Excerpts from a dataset
▼

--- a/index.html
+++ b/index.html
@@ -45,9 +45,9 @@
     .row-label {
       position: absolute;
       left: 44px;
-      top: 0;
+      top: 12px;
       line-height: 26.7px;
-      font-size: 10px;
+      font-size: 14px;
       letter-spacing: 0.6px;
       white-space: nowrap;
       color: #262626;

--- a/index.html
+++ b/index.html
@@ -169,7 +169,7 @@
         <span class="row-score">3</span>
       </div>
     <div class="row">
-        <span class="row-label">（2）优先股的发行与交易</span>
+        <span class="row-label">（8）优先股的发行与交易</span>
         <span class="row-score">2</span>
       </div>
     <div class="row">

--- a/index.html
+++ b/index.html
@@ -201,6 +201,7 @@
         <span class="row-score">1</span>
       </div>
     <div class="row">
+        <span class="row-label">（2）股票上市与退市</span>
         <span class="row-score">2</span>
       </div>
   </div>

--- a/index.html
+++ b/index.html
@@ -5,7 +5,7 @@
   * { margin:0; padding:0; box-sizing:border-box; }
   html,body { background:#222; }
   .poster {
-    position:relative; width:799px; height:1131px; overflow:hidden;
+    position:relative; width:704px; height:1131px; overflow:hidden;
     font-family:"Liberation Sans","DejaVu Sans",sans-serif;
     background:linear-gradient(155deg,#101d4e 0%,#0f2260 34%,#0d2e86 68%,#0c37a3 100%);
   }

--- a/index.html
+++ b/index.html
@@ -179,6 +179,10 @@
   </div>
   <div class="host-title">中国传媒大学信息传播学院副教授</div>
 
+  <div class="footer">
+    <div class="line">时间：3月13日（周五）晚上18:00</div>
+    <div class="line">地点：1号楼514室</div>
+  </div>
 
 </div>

▲

Task
Only the lines containing "relative" are needed; copy each of them from the data.

Completed exercise
-    position:relative; width:799px; height:1131px; overflow:hidden;
+    position:relative; width:704px; height:1131px; overflow:hidden;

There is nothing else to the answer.